Why DTrace Makes Leopard a Must-Have Upgrade

Posted by Nick Sieger Tue, 05 Feb 2008 21:12:00 GMT

I feel like I’m actually a relative late-comer to Leopard, at least in my social circle. A lot of the folks in the Ruby community already had it installed the week after it was out, and were showing it off at RubyConf back in November. I just didn’t have a compelling reason to upgrade and disrupt my workflow at the time. Plus, mixed reports were coming out about data loss, UI nits, and other instabilities.

By the time I went out to purchase, 10.5.1 was already the version boxed in the stores, and in retrospect, it seemed worth the wait. I haven’t had a single complaint or major issue with the upgrade so far, and have been enjoying the noticeable zippiness of a freshly-installed system.

Time Machine has been a widely-publicized feature, and has been touted as one of the top reasons to upgrade. So I bought a small portable drive with some leftover holiday gift cards and set out to try it. Initially it seemed promising, except after a day or two of backups the process would stall out during the “preparing” stage. Eventually I noticed that the TM background process, backupd, was eating up 0.5GB of memory and up to 100% of one of the CPUs.

If I wasn’t a nerd making my living having my way with computers, I probably would have given up on Time Machine at this point, after a couple of hours scouring Google and the Apple discussion boards searching for similar problems. But I knew that backupd had to be doing something pathological, and I was compelled to find out what.

On Solaris systems, truss is usually the order of the day for problems like this. It literally vomits an endless listing of system calls invoked by a process into your terminal window. Except there’s no truss on OS X. Is there a replacement? Google mentioned ktrace, present on Tiger systems and earlier, but it’s gone in Leopard. Replaced by? DTrace.

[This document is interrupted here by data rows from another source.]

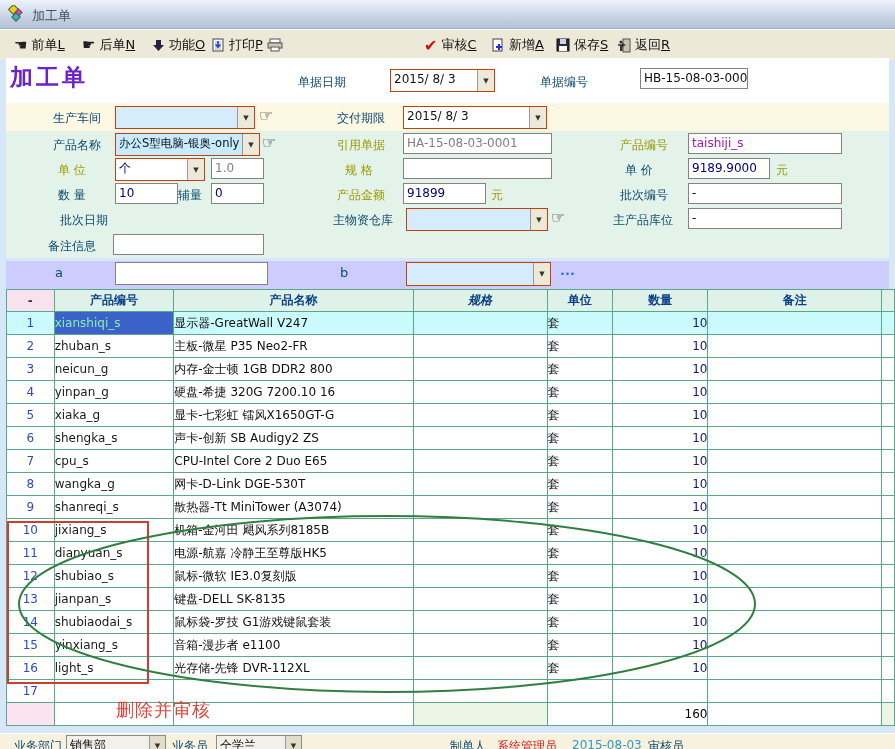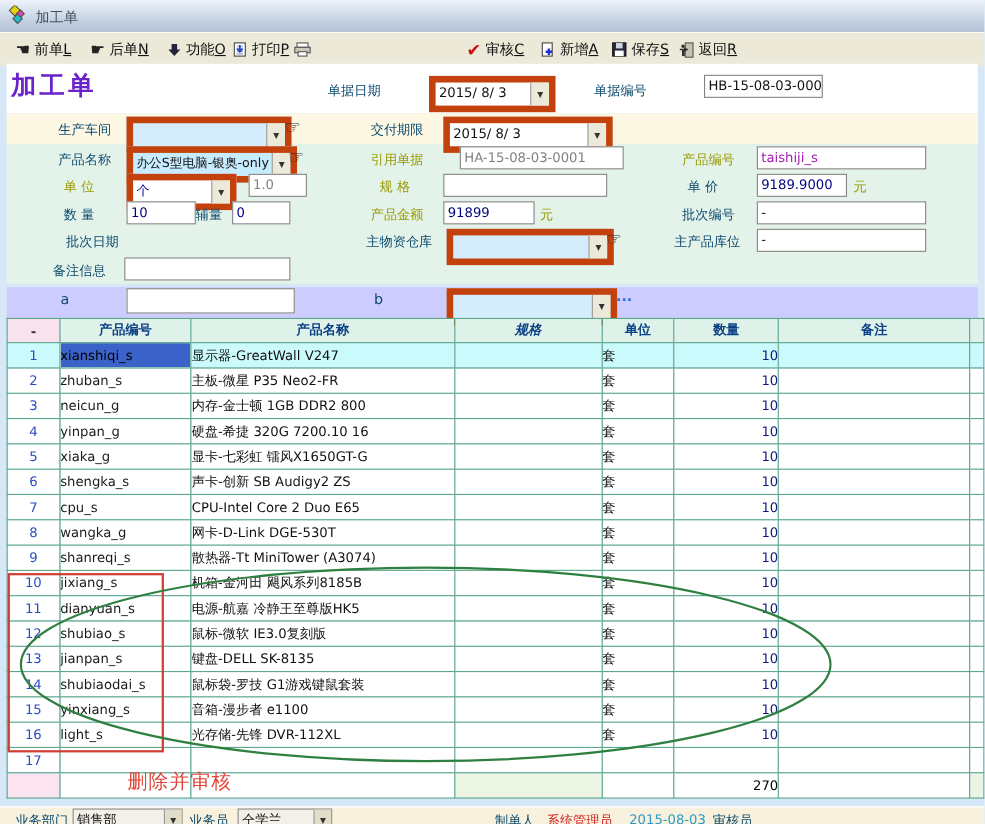"2015/ 8/ 3" .combo { border: 6px solid #c2410c -> 1px solid #c2410c }
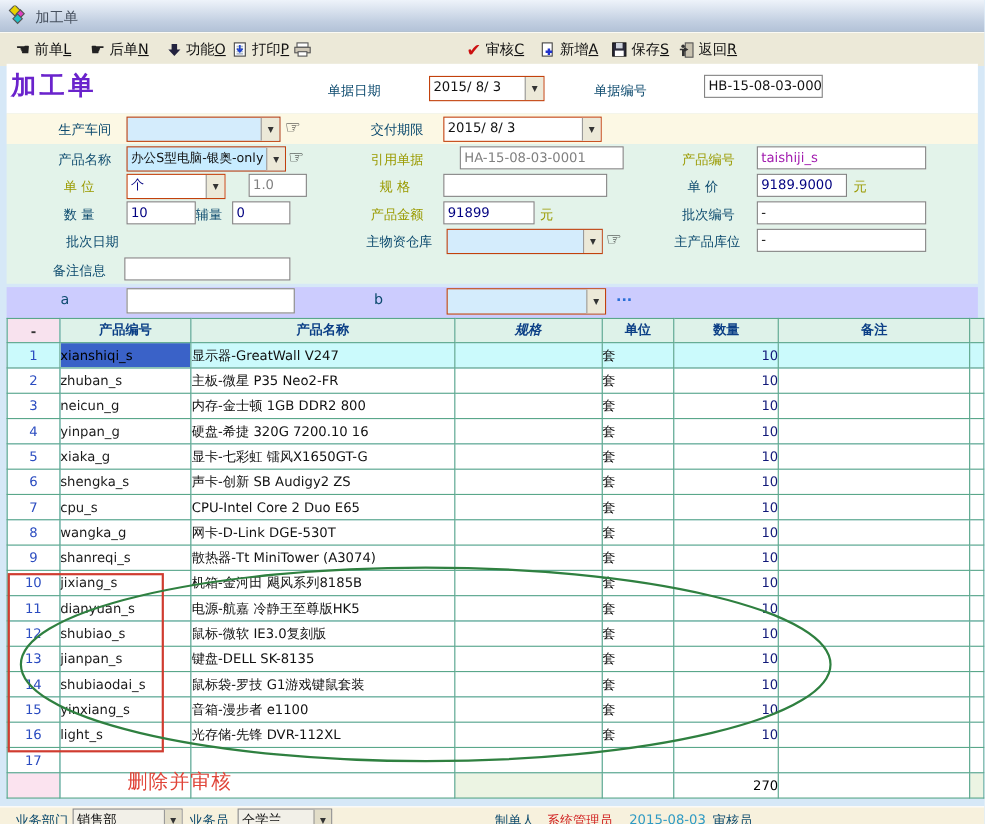"HA-15-08-03-0001" .grayval { margin-left: 15px -> none }
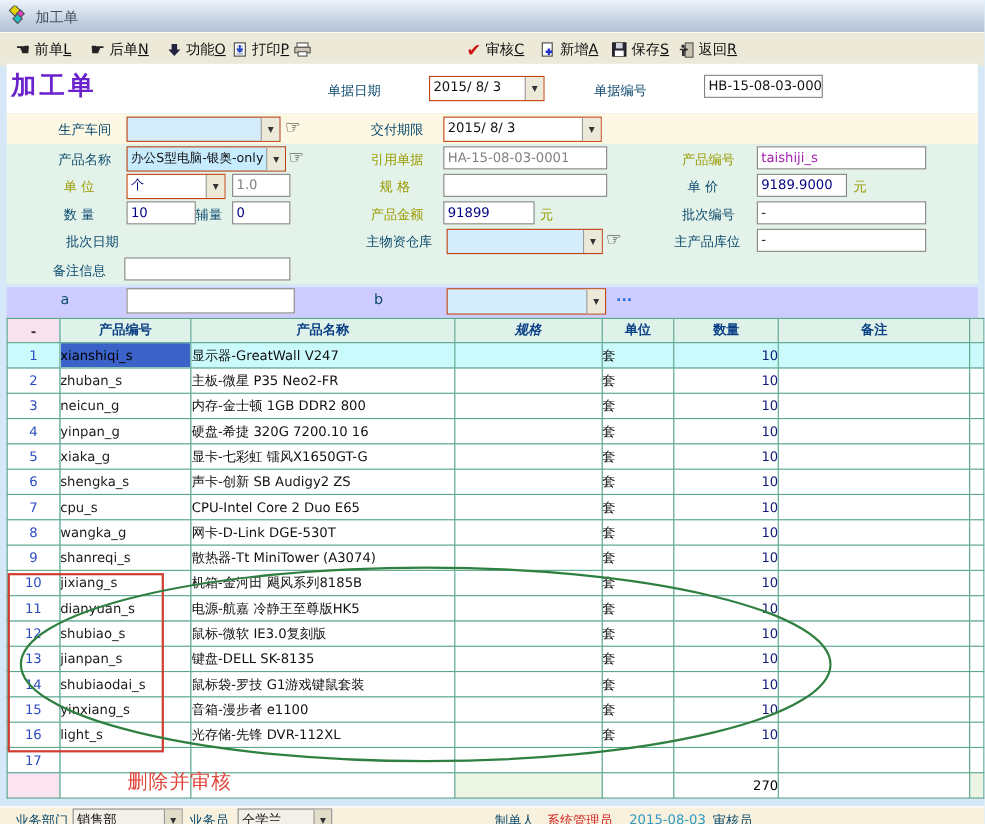"xianshiqi_s" td.sel { color: #000000 -> #86efac }
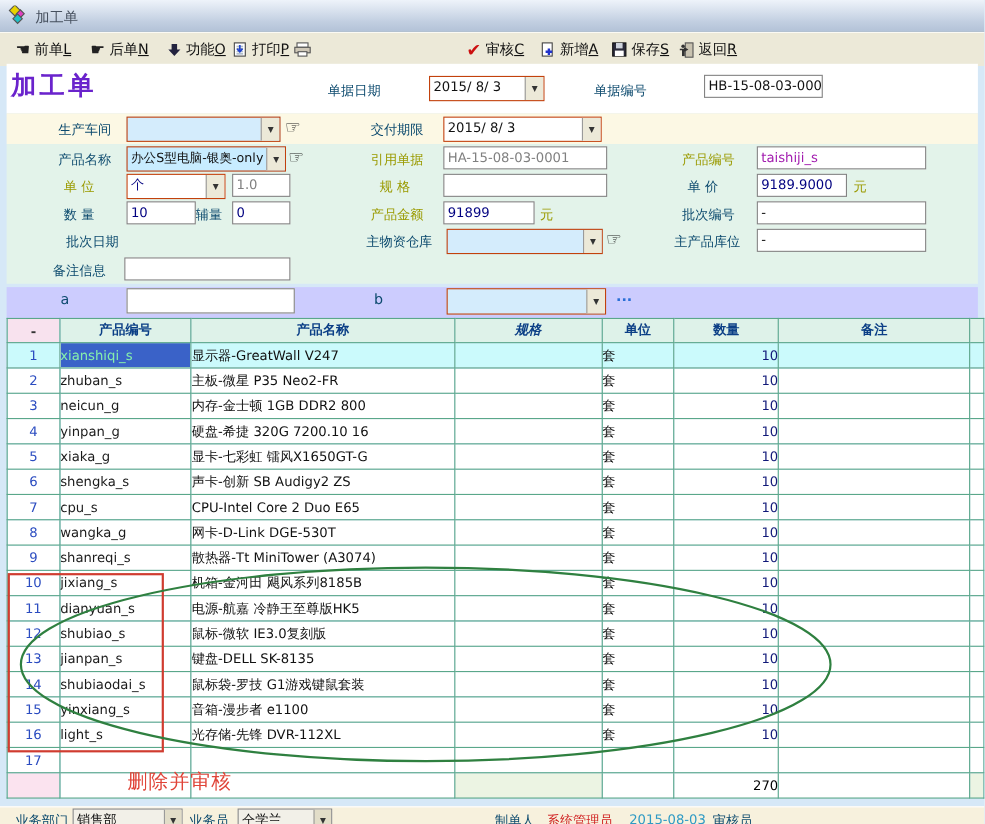"270" td.c-qty { text: 270 -> 160 }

Ahhh, DTrace! Another geeky Leopard-only feature. Certainly DTrace will be able to trace system calls in the same manner as truss. But being a complete DTrace newb, I had no idea where to start. So, like any lazy programmer does, I started shopping around for examples to get me started. Looking around, this article on MacTech looked promising, but didn’t have what I needed. Eventually, I ended up finding the DTrace Toolkit on the OpenSolaris site.

The DTrace Toolkit appears to be your one-stop shop for all things DTrace. If you need a kick-start reason to take a look at DTrace and get you going, this is it. In my case, lo and behold, one of the scripts included in the toolkit is called dtruss!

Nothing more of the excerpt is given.